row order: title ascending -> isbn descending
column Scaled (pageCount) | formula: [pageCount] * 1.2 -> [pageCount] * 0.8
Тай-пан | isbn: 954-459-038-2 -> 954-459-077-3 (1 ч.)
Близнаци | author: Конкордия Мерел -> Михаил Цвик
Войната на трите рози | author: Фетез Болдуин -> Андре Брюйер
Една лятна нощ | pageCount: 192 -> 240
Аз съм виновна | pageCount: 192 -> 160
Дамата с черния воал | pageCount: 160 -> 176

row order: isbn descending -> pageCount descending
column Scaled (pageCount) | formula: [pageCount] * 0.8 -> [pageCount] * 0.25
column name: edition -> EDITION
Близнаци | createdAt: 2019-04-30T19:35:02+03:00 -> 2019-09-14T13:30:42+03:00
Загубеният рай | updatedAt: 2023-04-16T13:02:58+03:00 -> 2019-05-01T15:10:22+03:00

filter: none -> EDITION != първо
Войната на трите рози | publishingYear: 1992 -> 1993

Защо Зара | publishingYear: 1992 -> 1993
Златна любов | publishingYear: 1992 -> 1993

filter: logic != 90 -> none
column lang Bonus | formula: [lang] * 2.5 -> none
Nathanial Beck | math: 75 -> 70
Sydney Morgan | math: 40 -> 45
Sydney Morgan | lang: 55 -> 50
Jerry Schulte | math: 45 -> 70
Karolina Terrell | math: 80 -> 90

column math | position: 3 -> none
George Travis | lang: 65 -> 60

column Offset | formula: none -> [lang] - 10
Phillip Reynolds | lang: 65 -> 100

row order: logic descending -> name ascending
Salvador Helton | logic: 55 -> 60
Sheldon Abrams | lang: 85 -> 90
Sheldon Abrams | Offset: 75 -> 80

- **Exercise goal**: Take the entries above and set them all down again exactly as they read.

- **Completed exercise**:
row order: title ascending -> isbn descending
column Scaled (pageCount) | formula: [pageCount] * 1.2 -> [pageCount] * 0.8
Тай-пан | isbn: 954-459-038-2 -> 954-459-077-3 (1 ч.)
Близнаци | author: Конкордия Мерел -> Михаил Цвик
Войната на трите рози | author: Фетез Болдуин -> Андре Брюйер
Една лятна нощ | pageCount: 192 -> 240
Аз съм виновна | pageCount: 192 -> 160
Дамата с черния воал | pageCount: 160 -> 176

row order: isbn descending -> pageCount descending
column Scaled (pageCount) | formula: [pageCount] * 0.8 -> [pageCount] * 0.25
column name: edition -> EDITION
Близнаци | createdAt: 2019-04-30T19:35:02+03:00 -> 2019-09-14T13:30:42+03:00
Загубеният рай | updatedAt: 2023-04-16T13:02:58+03:00 -> 2019-05-01T15:10:22+03:00

filter: none -> EDITION != първо
Войната на трите рози | publishingYear: 1992 -> 1993

Защо Зара | publishingYear: 1992 -> 1993
Златна любов | publishingYear: 1992 -> 1993

filter: logic != 90 -> none
column lang Bonus | formula: [lang] * 2.5 -> none
Nathanial Beck | math: 75 -> 70
Sydney Morgan | math: 40 -> 45
Sydney Morgan | lang: 55 -> 50
Jerry Schulte | math: 45 -> 70
Karolina Terrell | math: 80 -> 90

column math | position: 3 -> none
George Travis | lang: 65 -> 60

column Offset | formula: none -> [lang] - 10
Phillip Reynolds | lang: 65 -> 100

row order: logic descending -> name ascending
Salvador Helton | logic: 55 -> 60
Sheldon Abrams | lang: 85 -> 90
Sheldon Abrams | Offset: 75 -> 80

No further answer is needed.